Largo DE Bobby Roundtree (6-5/215) -Class of 2017
Roundtree’s numbers last season—45 tackles–5 sacks–2PD’s–blocked punt, put him on several radars once coaches got to see his frame go with them, but Roundtree’s speed out of his stance in 1-on-1’s was simply fantastic all afternoon once we got to those stations and his morning sessions were just as impressive.

Alonso DE Cole Watts (6-1/180) -Class of 2017
Watts had a very nice season for himself last year with 31 tackles–19 solo–2 sacks–PD–caused fumble–2 recovered fumbles, but he’s added a few more pounds of muscle to that 180-pound frame of his and looks like he is ready to take on a completely different role this season for the Ravens if he continues to show those skills and stays in the weight room.

Boone DE/OLB Sean Phinn (6-1/215) -Class of 2017
Phinn is a physical specimen and was another one of those young men showcasing as much leadership skills as his physical acumen.

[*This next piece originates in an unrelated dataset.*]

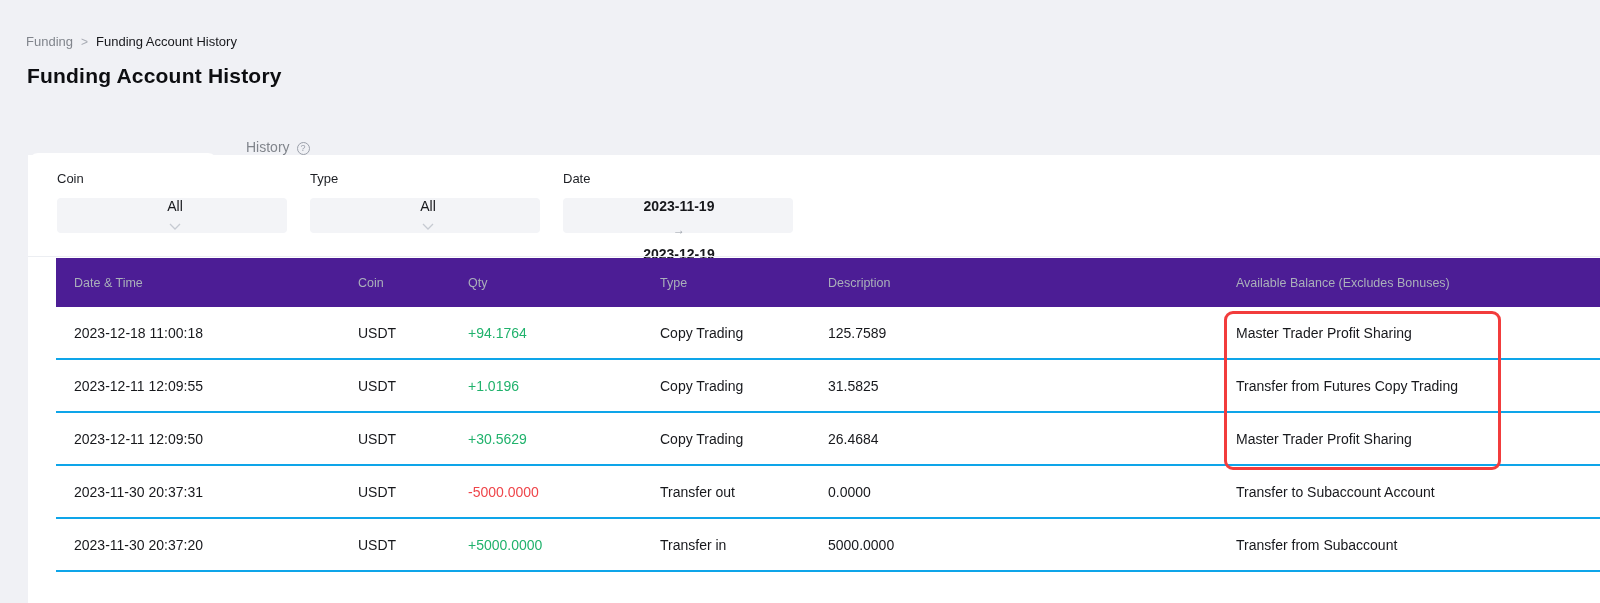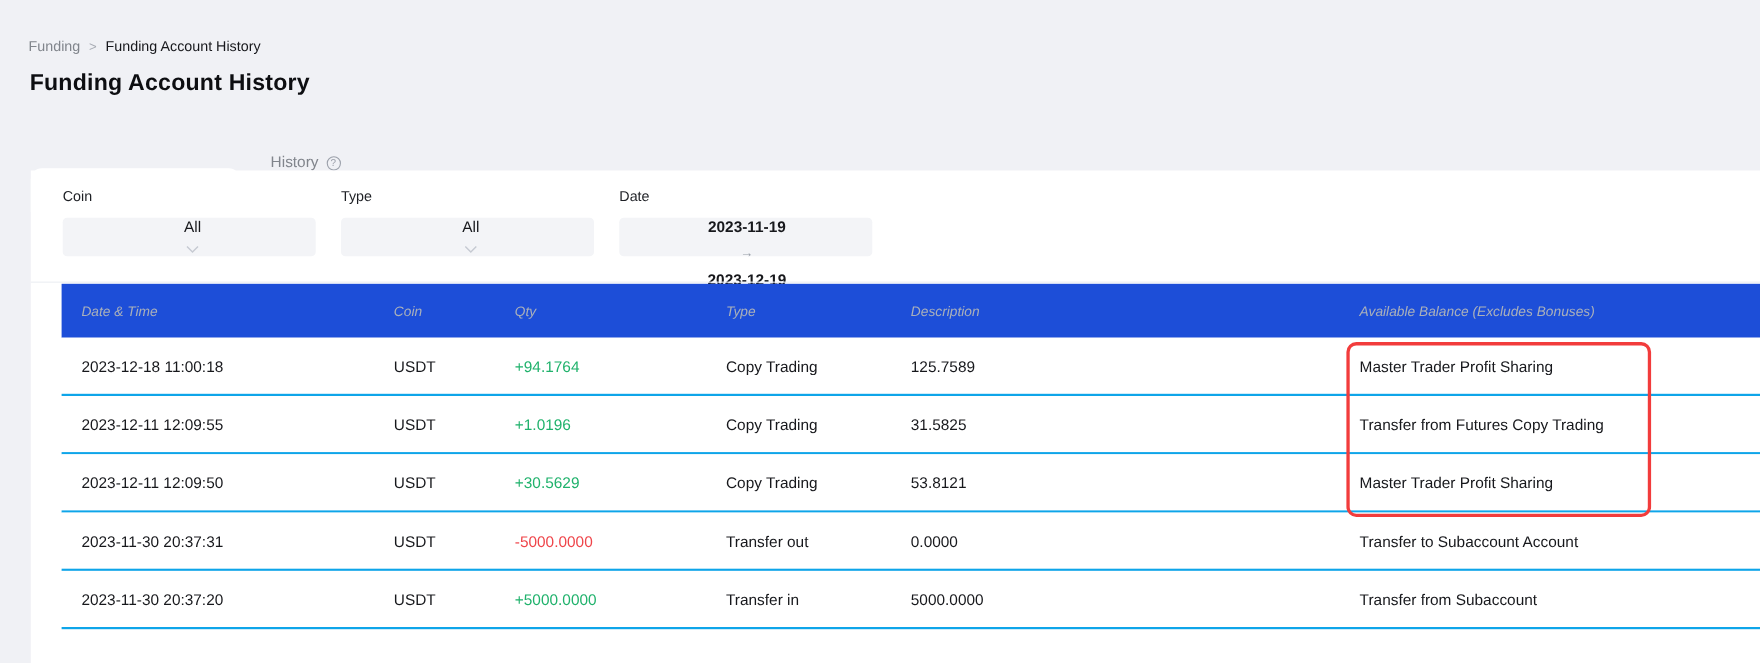"Date & Time" .t-head { background: #1d4ed8 -> #4c1d95; font-style: italic -> none }
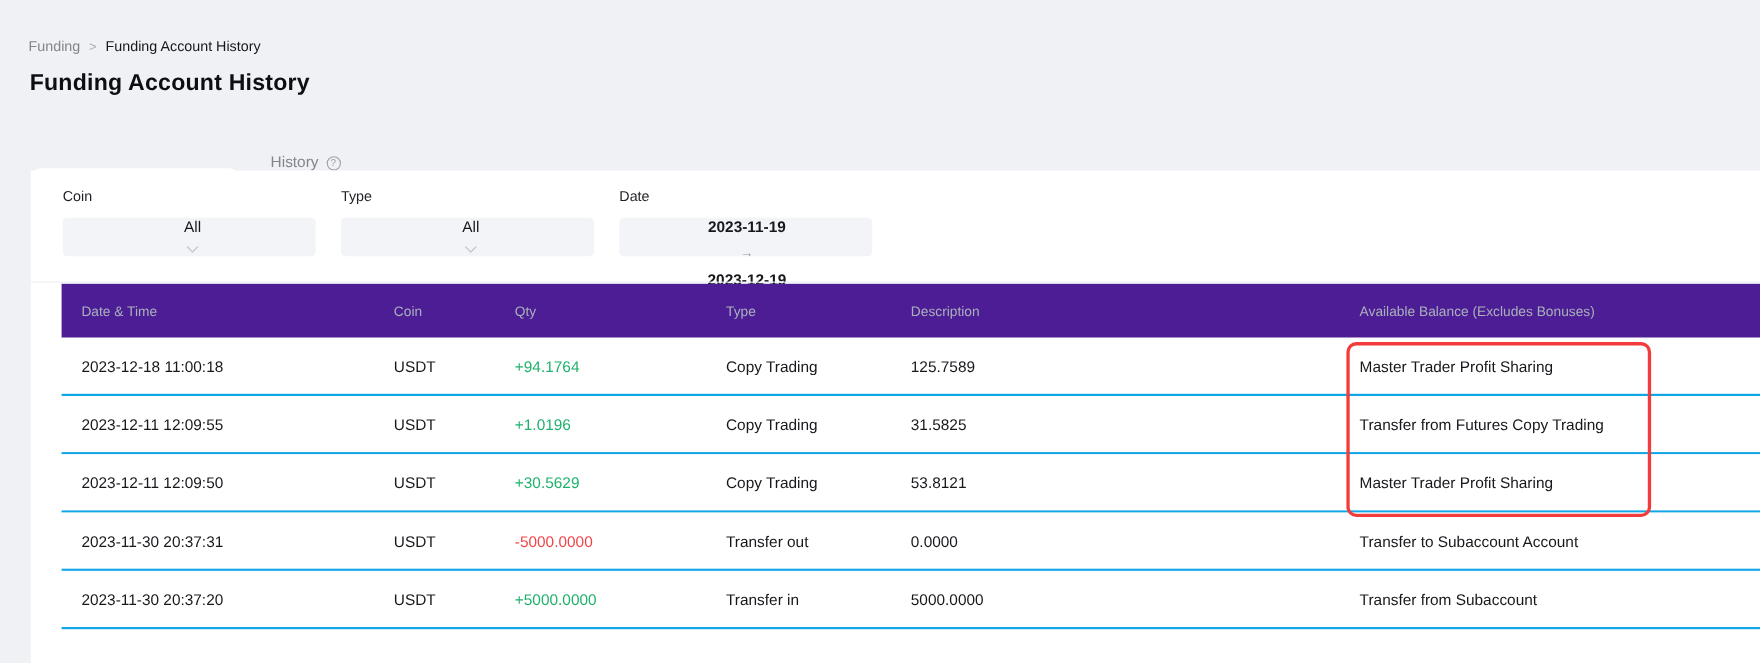"53.8121" div.t-cell { text: 53.8121 -> 26.4684 }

Watch Phinn’s tape and you’ll see that pretty much everything he hits goes down in a heap and his speed and footwork were actually what caught our attention. Needless to say the Braves have a very good prospect on their hands with Phinn.

Palm Harbor University DE Gavin Wylie (6-3/220) -Class of 2017
Wyllie’s ability to create impact plays on the defensive side of the ball is obvious with 34 tackles–20 solo–9TFL’s–8 sacks, but he’s getting bigger and his strength and speed was impressive putting a nice bookend to the two-week stretch from E7 to BITR in which Wyllie was excellent.

Pinellas Park DT Jordon Scott (6-1/345) -Class of 2017
Absolute monster–on the field that is–because the young man is simply one of the most well-rounded young men you’ll find off the field as well. But on the field last season, he produced 84 tackles–51 solo–28TFL’s–9 sacks–10 hurries–3 caused. Watching Scott showcase his raw strength was one thing, but watching him adjust to having to make other moves besides his patented bull rush was extremely interesting to watch–and he didn’t disappoint. He holds an offer from FSU and you can see why they love him in Tallahassee.